About this exercise: Exclude all pictures, then restate the entries below word for word.

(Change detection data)
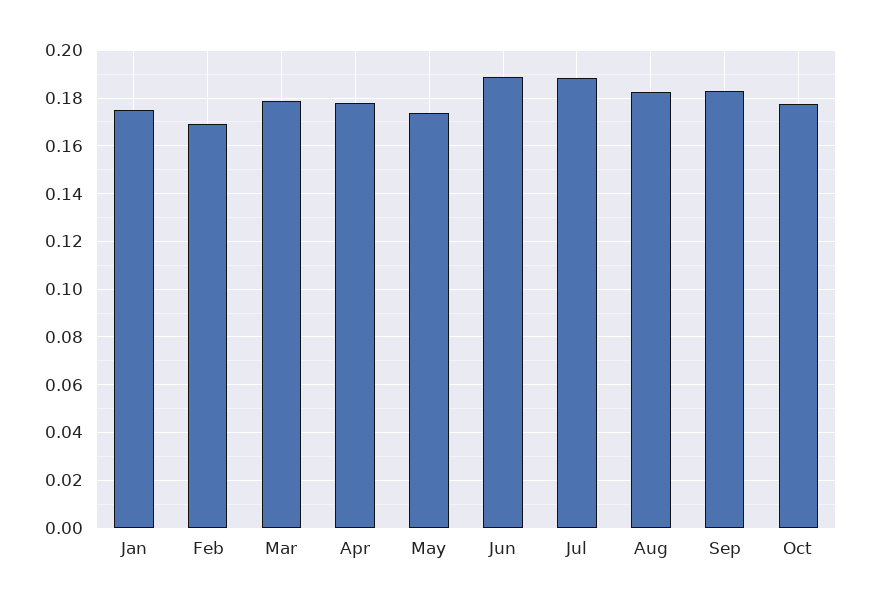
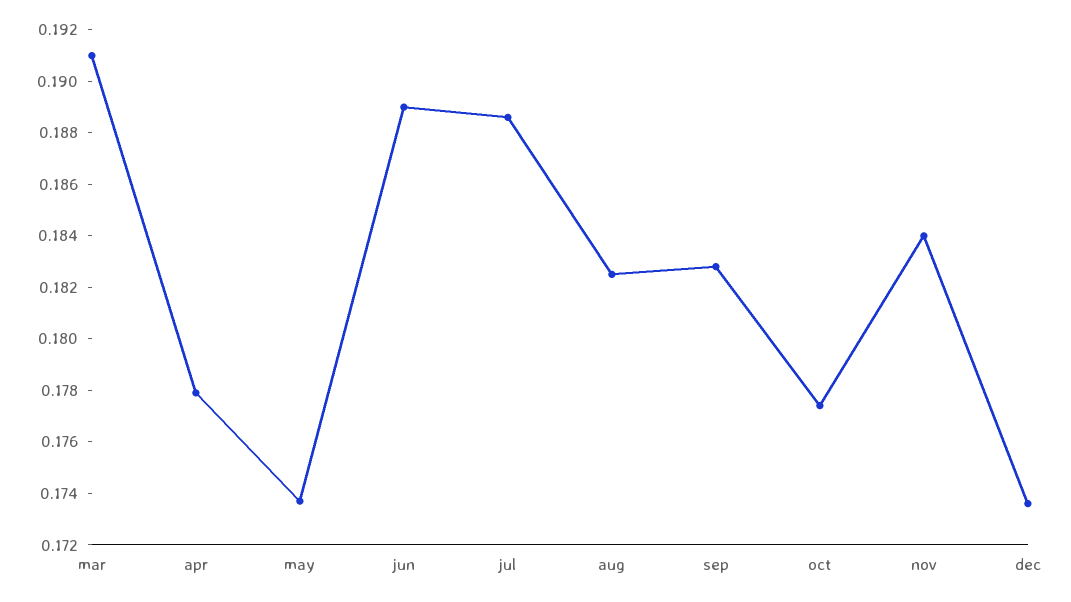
Jan: 0.175 -> none
Feb: 0.17 -> none
Mar: 0.18 -> 0.191
nov: none -> 0.184
dec: none -> 0.1735

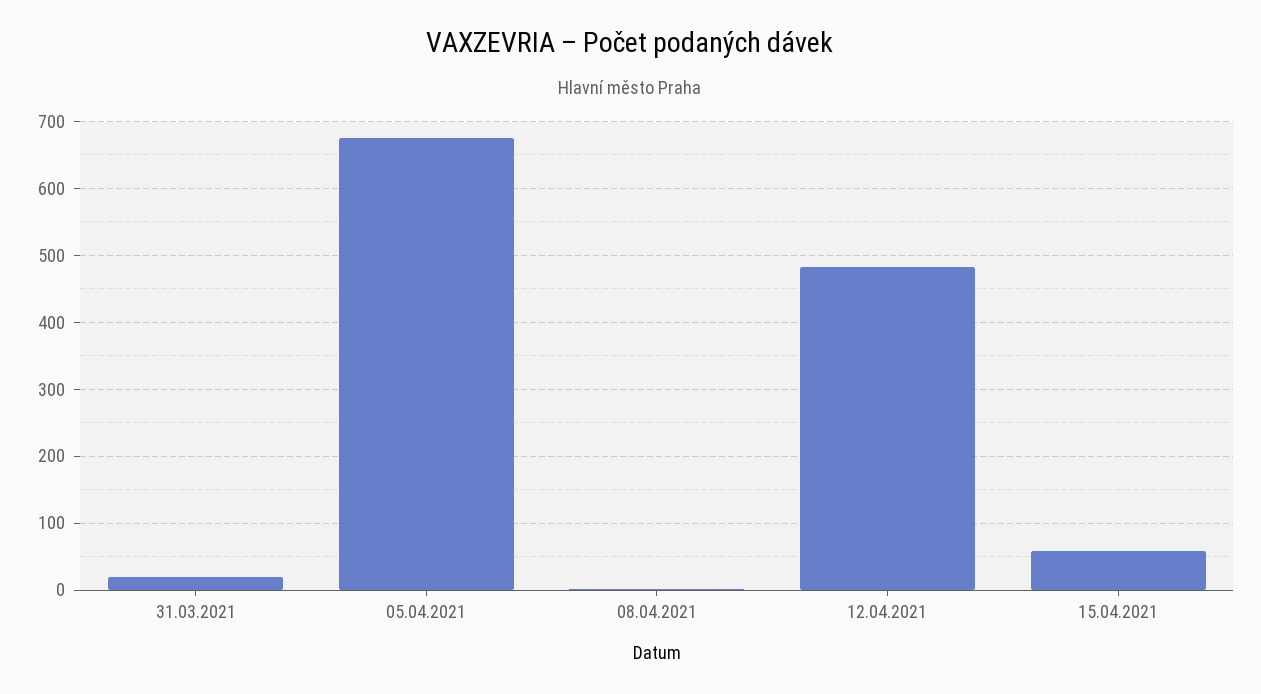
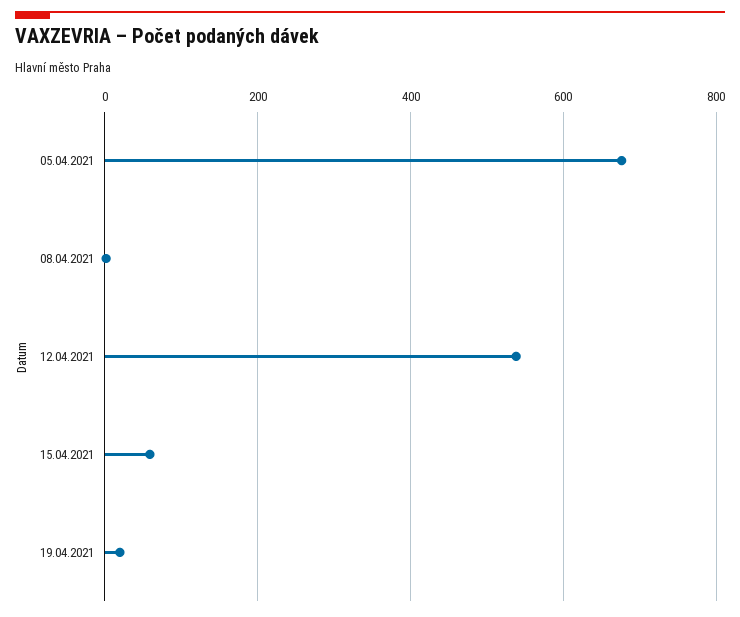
31.03.2021: 20 -> none
12.04.2021: 480 -> 540
19.04.2021: none -> 20

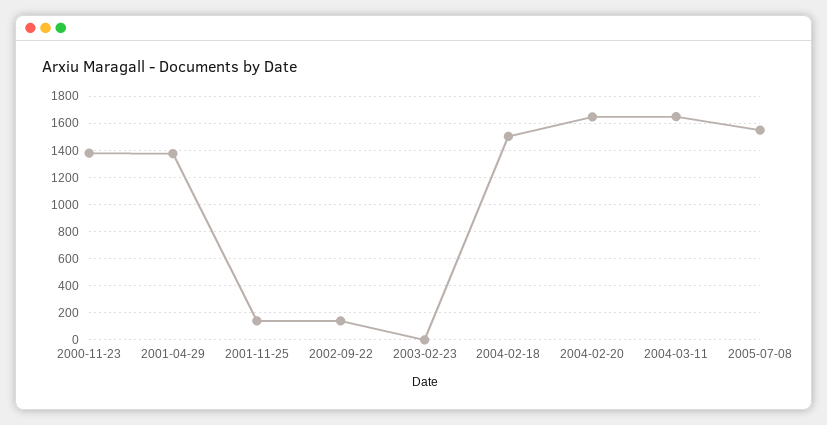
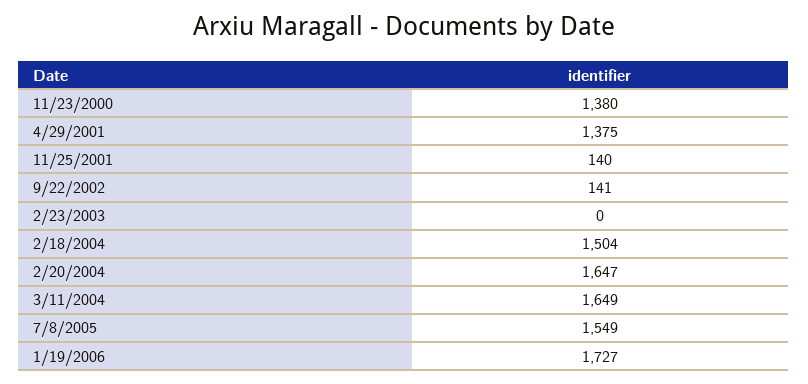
1/19/2006: none -> 1727

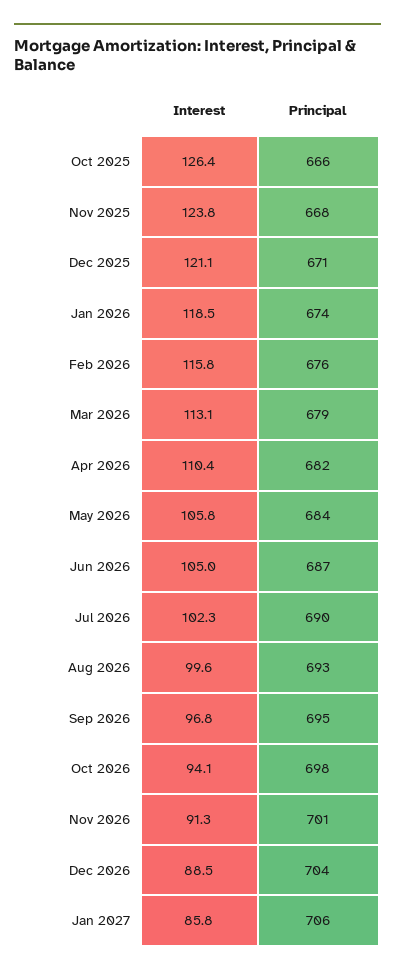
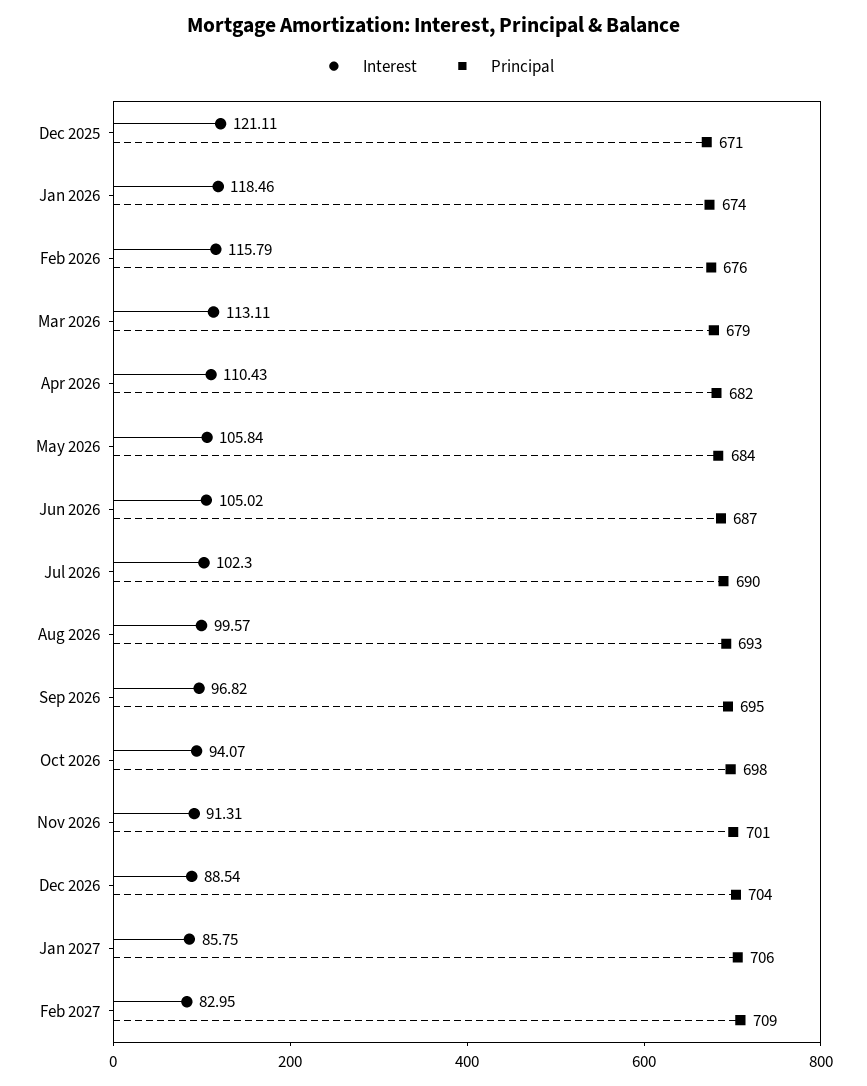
Interest, Oct 2025: 126.4 -> none
Principal, Oct 2025: 666 -> none
Interest, Nov 2025: 123.8 -> none
Principal, Nov 2025: 668 -> none
Interest, Feb 2027: none -> 82.95
Principal, Feb 2027: none -> 709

Your response:
Jan: 0.175 -> none
Feb: 0.17 -> none
Mar: 0.18 -> 0.191
nov: none -> 0.184
dec: none -> 0.1735

31.03.2021: 20 -> none
12.04.2021: 480 -> 540
19.04.2021: none -> 20

1/19/2006: none -> 1727

Interest, Oct 2025: 126.4 -> none
Principal, Oct 2025: 666 -> none
Interest, Nov 2025: 123.8 -> none
Principal, Nov 2025: 668 -> none
Interest, Feb 2027: none -> 82.95
Principal, Feb 2027: none -> 709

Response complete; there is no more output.